After Pasterino’s departure Katzman changed the company’s focus so it became less aesthetic and more medical, invoking the science of physiotherapy. In America there are four studios in the big cities, with three more opening in the next few months, as well as two in Canada. Katzman is seeking a studio or franchisee in London, but most customers use Pvolve via its online pass, at $23 a month, which gives access to a daily live class schedule or its bank of videos. Here there is also a library of exercise plans addressing the neglected area of female-specific rehab from the havoc of birth, injury, hormones and old age. A small pilot study by the University of Minnesota last year suggested that following the Pvolve back-strengthening series for 12 weeks had promising results for back pain relief.

During this time, unbeknown to Katzman, Aniston said she “stumbled” upon Pvolve. It’s worth pausing here to examine the semiotics of film star endorsements. Men generally plug indulgent consumables: George Clooney advertises coffee and owned a tequila business; Ryan Reynolds endorses gin and bought a Welsh football club.
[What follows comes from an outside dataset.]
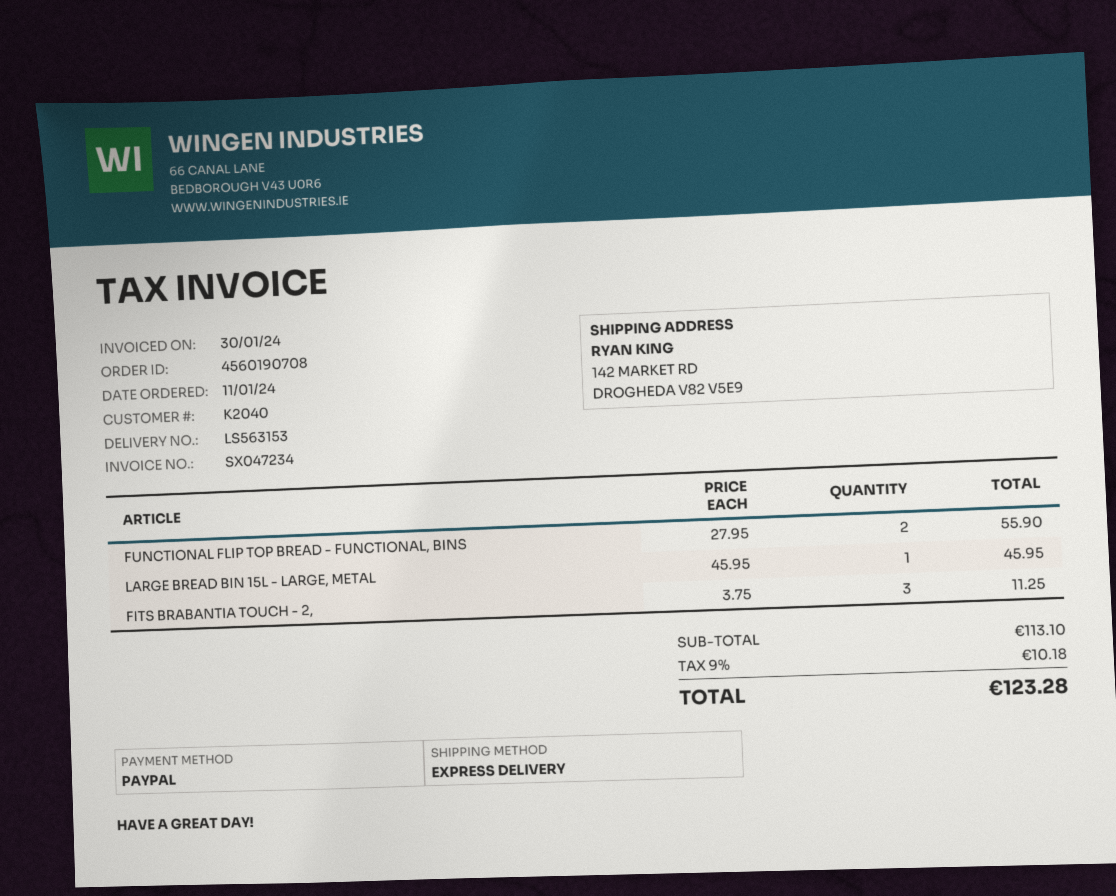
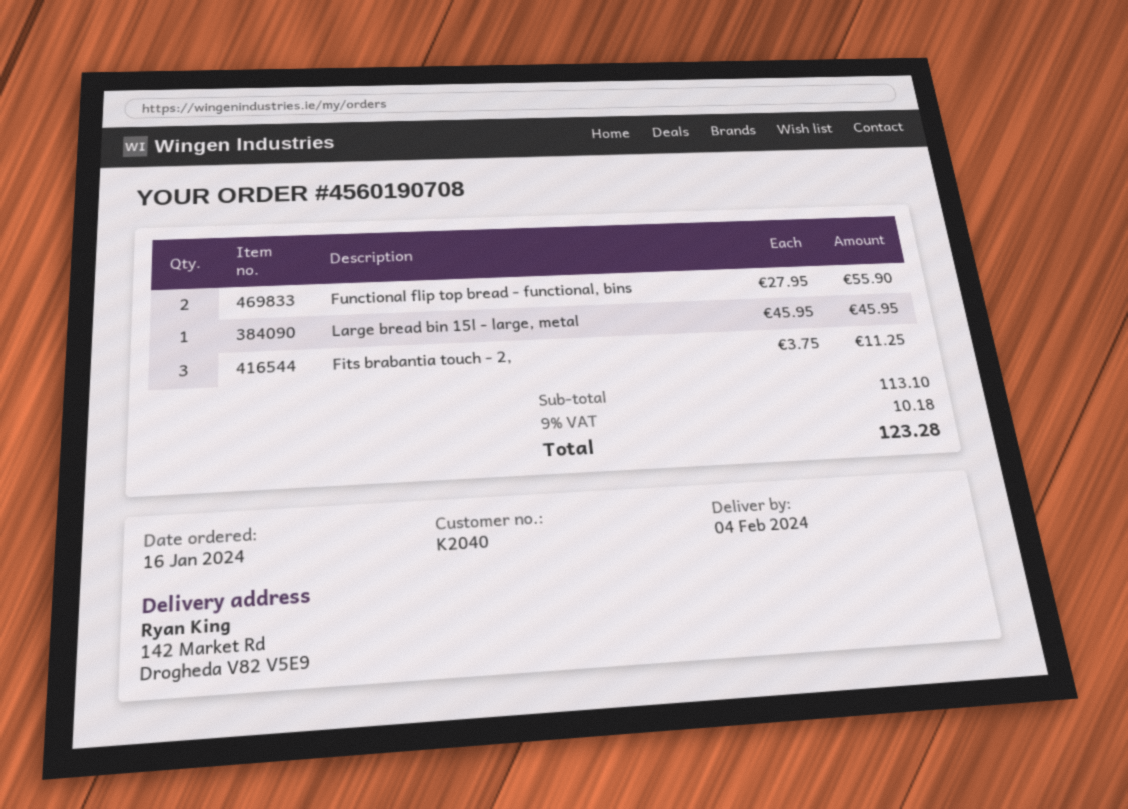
order date: 2024-01-11 -> 2024-01-16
Meanwhile, Taylor Swift advertises Diet Coke and Kim Kardashian sells a line of modern corsetry. Men relax and refuel, women strive.

As Aniston has explained it to People, she signed up to the Pvolve program anonymously after admiring the physical changes in a friend. The actress may not have looked in need of a new exercise regimen, but the cost of looking Hollywood-ready is brutal, she has revealed. Filming a recent Netflix movie, Aniston was required to do some stunts.

“I had a back injury about three years ago and it got really pissed off when I was in the harness,” she told Variety. In addition, her knees were in pain after decades of pounding workouts. She would wake up even before 4am movie-shooting call times to get in an hour of hard exercise.

“I’ve had knee injuries, and going up and down stairs has always been tricky for me,” Aniston told the website Well + Good. Aniston has said that after doing Pvolve during lockdown via the online site her injuries are in remission. Her body fat is lower than ever, even though her body weight is higher. “So it just goes to show you that you really are working out layers and layers of muscles that have been ignored forever,” Aniston told Well + Good.

Jennifer Aniston’s body fat is lower than ever, even though her body weight is higher. Picture: Instagram
Jennifer Aniston’s body fat is lower than ever, even though her body weight is higher. Picture: Instagram

Katzman received an email out of the blue from Aniston last year, asking to work with her. “I thought I was getting pranked, no way this was real,” Katzman says. “I had no idea she was doing Pvolve. The authenticity of her doing it herself and seeing the results, you can’t get better than that.”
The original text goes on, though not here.